In 1910, Scadding commissioned Lewis to construct the new Bishopcroft on the former site of Ascension. After it was completed in 1911, The Oregon Daily Journal called it "the finest clergyman's home in the city" featuring a library, study, and chapel, and noted that it cost roughly $15,000 to build. According to the article, in addition to serving as the residence for the bishop and his family, Bishopcroft was also intended to host visiting clergymen. Bishop Scadding died at home at Bishopcroft on May 27, 1914.

After Walter Taylor Sumner replaced Scadding upon the latter's death, the old Bishopcroft was modified to serve as a home for members of the Anglican Sisters of St. John the Baptist after a 1914 fire destroyed their school at St. Helen's Hall, with Sumner to take residence at the new Bishopcroft in 1915. Bishop and Mrs. Sumner entertained many visiting clergy and hosted many dinner parties at Bishopcroft. In September 1922, they hosted what newspapers called "possibly the outstanding social event of the convention" during the 47th triennial gathering of Episcopal Church delegates representing nearly every county in every American state, and many from abroad.

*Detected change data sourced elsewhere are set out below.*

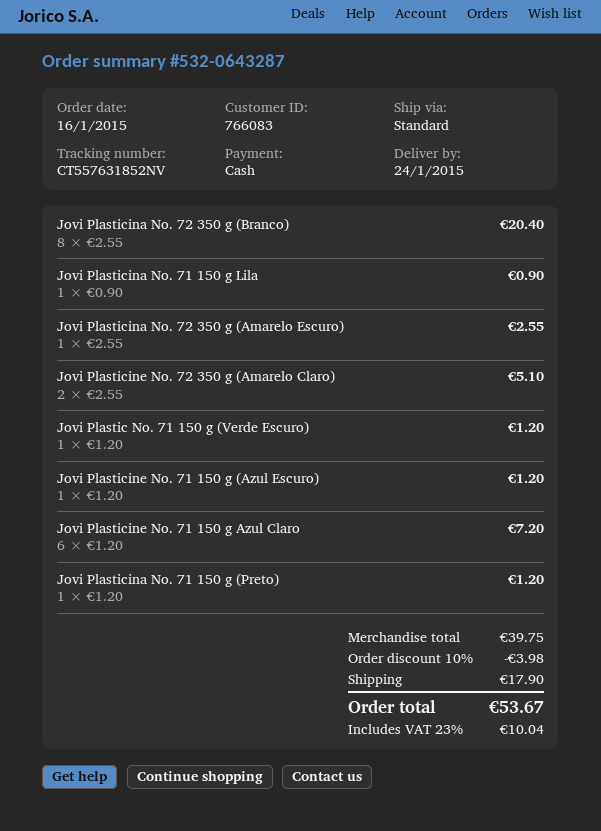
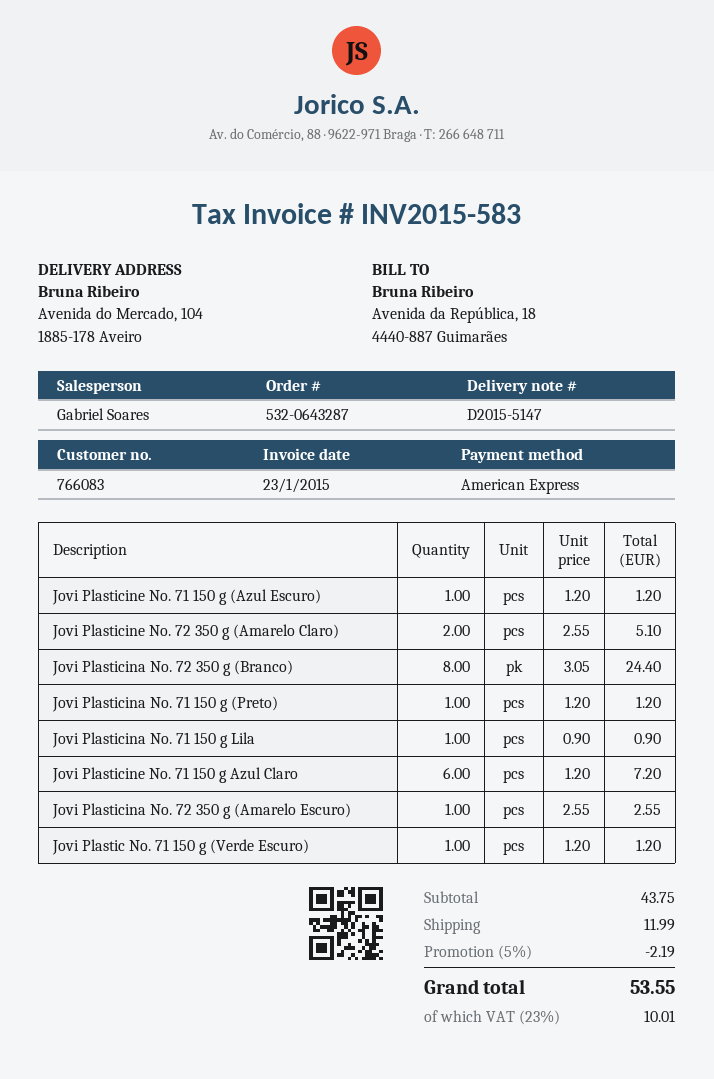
payment method: cash -> American Express
Jovi Plasticina No. 72 350 g (Branco): 8 x 2.55 = 20.40 -> 8 x 3.05 = 24.40
subtotal: 39.75 -> 43.75
discount: 10% = 3.98 -> 5% = 2.19
shipping: 17.90 -> 11.99
tax: 23% = 10.04 -> 23% = 10.01
total: 53.67 -> 53.55

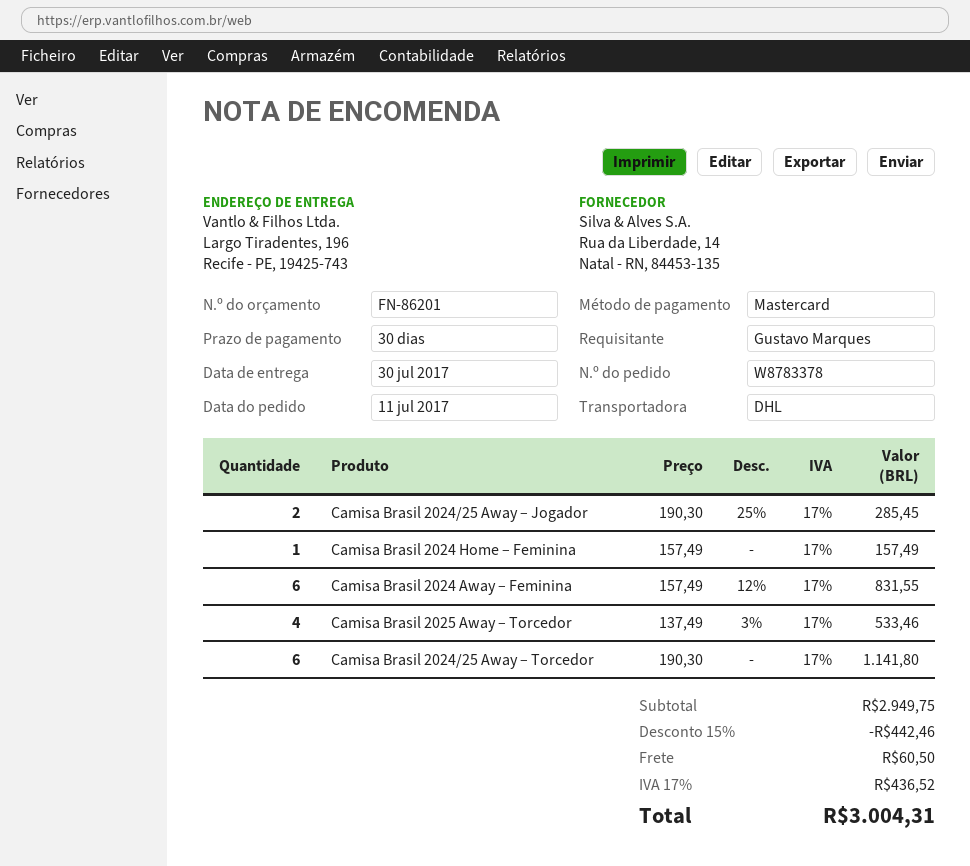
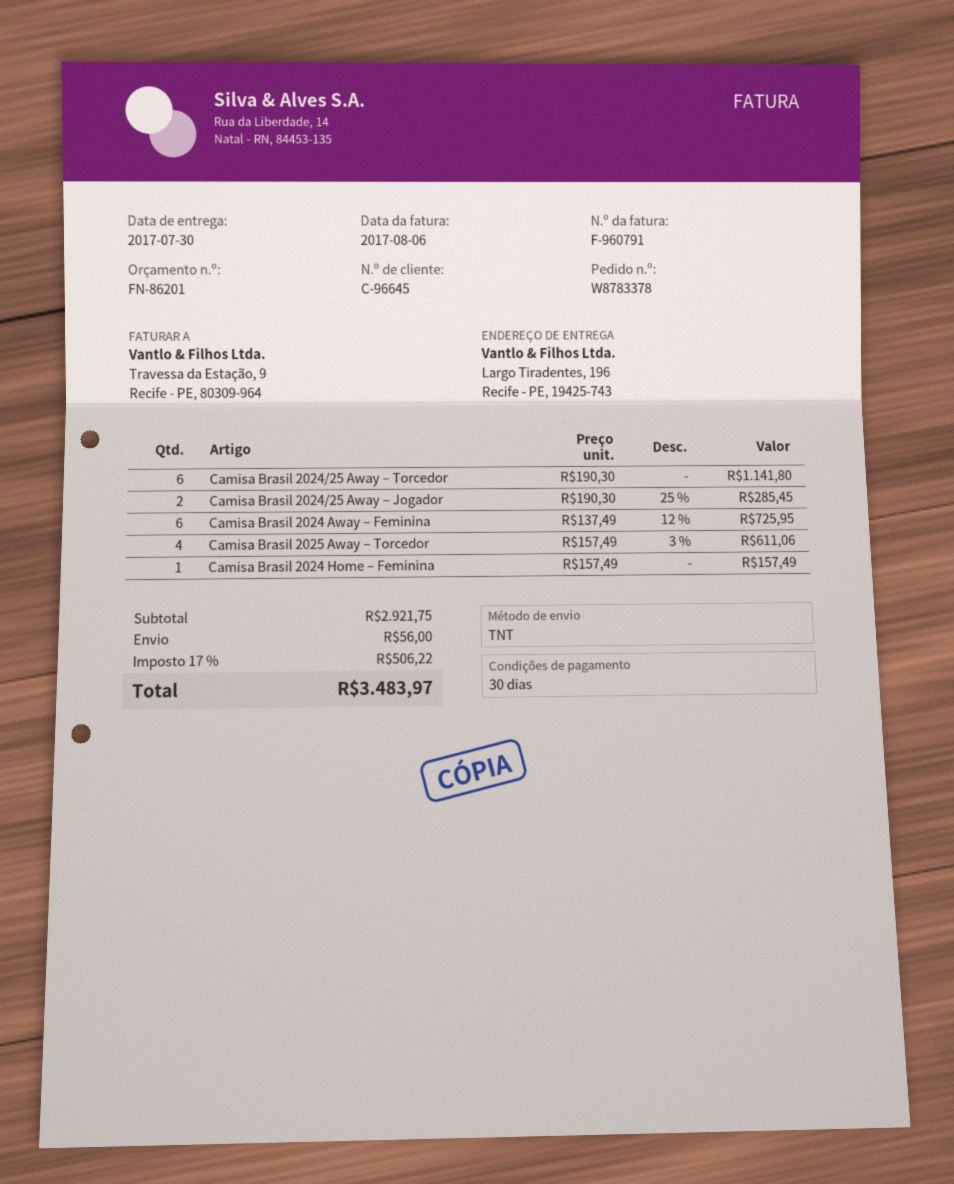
shipping method: DHL -> TNT
Camisa Brasil 2024 Away – Feminina: 6 x 157.49 - 12% = 831.55 -> 6 x 137.49 - 12% = 725.95
Camisa Brasil 2025 Away – Torcedor: 4 x 137.49 - 3% = 533.46 -> 4 x 157.49 - 3% = 611.06
subtotal: 2949.75 -> 2921.75
discount: 15% = 442.46 -> none
shipping: 60.50 -> 56.00
tax: 17% = 436.52 -> 17% = 506.22
total: 3004.31 -> 3483.97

Bishopcroft remained an episcopal residence until it was sold in 1939. It was entered into the National Register of Historic Places (NRHP) in 2000.

==Design==
The structure is a Tudor Revival house with an exterior of brick with scored stucco and half timbering siding. Some qualities of Bishopcroft, including its semi-elliptical arched entry porch, have been identified as distinctively Tudor Revival in character. There have been several renovations to the structure since 1939, including the addition of a garage and deletion of a closet and a pantry on the second floor.

Bishopcroft was originally constructed with a ballroom, a grand staircase, and a private chapel adjoining the bishop's office; the chapel's altar has since been removed and the ballroom converted to an entertainment space with a home theater. When it was added to the NRHP, it had four bedrooms on the second floor and two on the third.